Le Parlement vote le budget par mission. Une mission est créée à l’initiative du Gouvernement et peut être ministérielle ou interministérielle. Elle regroupe des programmes. Le Parlement peut modifier la répartition des dépenses entre programmes au sein d’une même mission.
Le programme est l’unité de l’autorisation parlementaire. Il constitue une enveloppe globale et limitative de crédits. Il relève d’un seul ministère et regroupe un ensemble cohérent d’actions. Il est confié à un responsable, désigné par le ministre concerné.
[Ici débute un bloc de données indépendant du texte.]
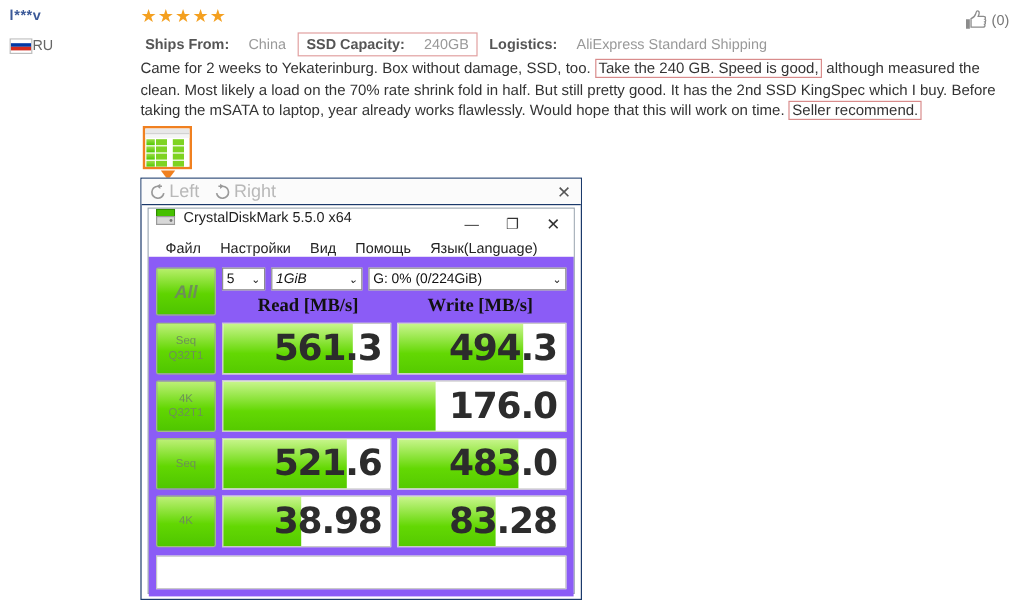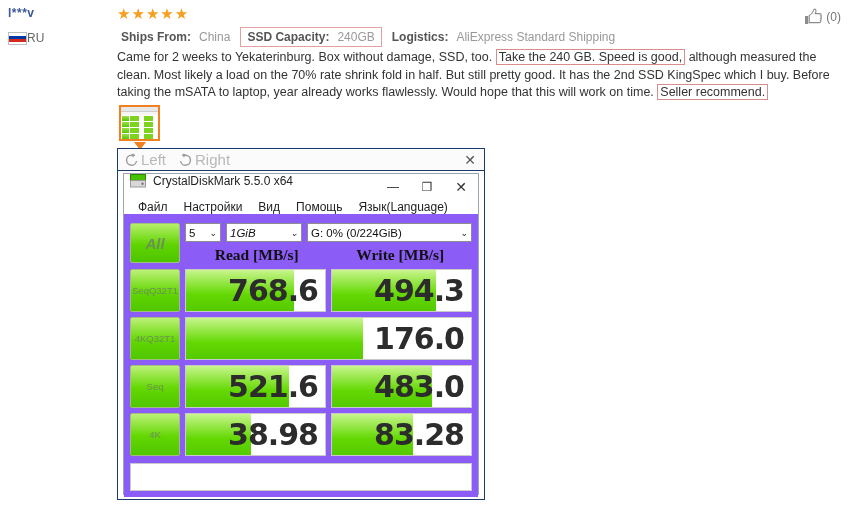"Ships From:" .attr { gap: 8px -> 16px }
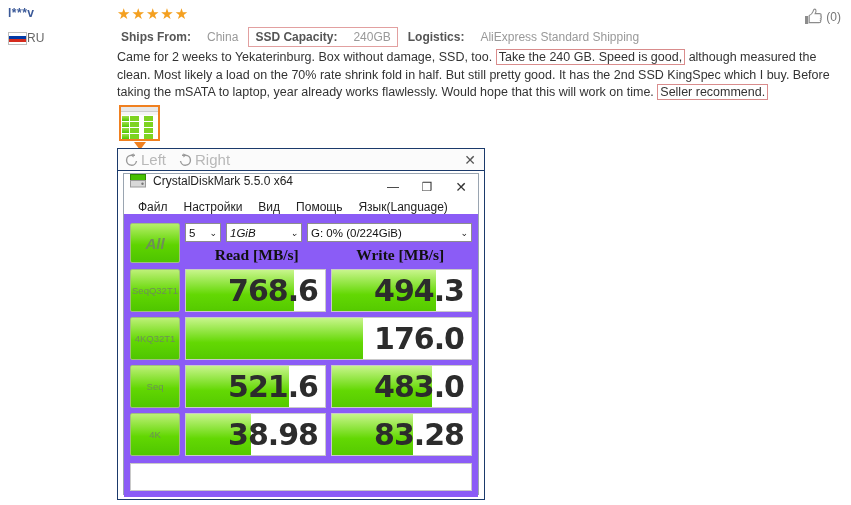"Seq" .res-label { flex-direction: row -> column }
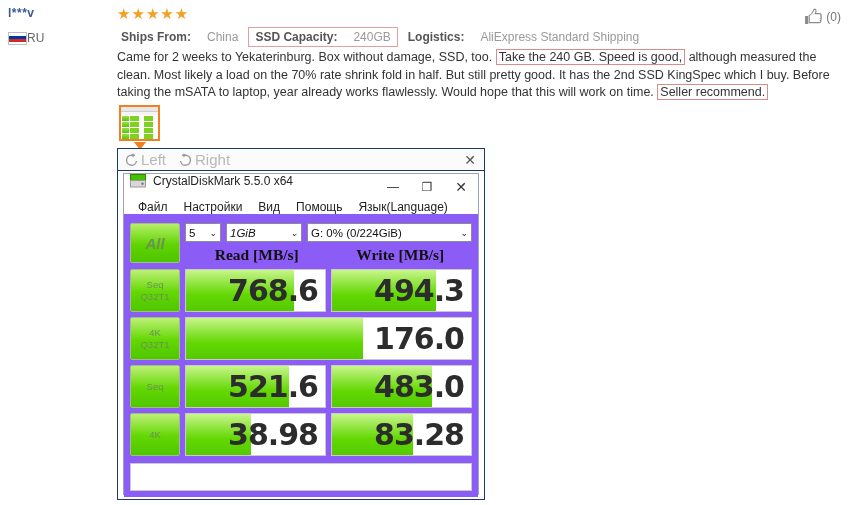"768.6" div.res-val { text: 768.6 -> 561.3 }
Ce responsable de programme peut modifier la répartition des crédits par action et par nature : c’est le principe de fongibilité. En effet, la répartition des crédits indiquée en annexe du projet de loi de finances n’est qu’indicative. À chaque programme sont associés des objectifs précis ainsi que des résultats attendus.
Découpage indicatif du programme, l’action apporte des précisions sur la destination prévue des crédits.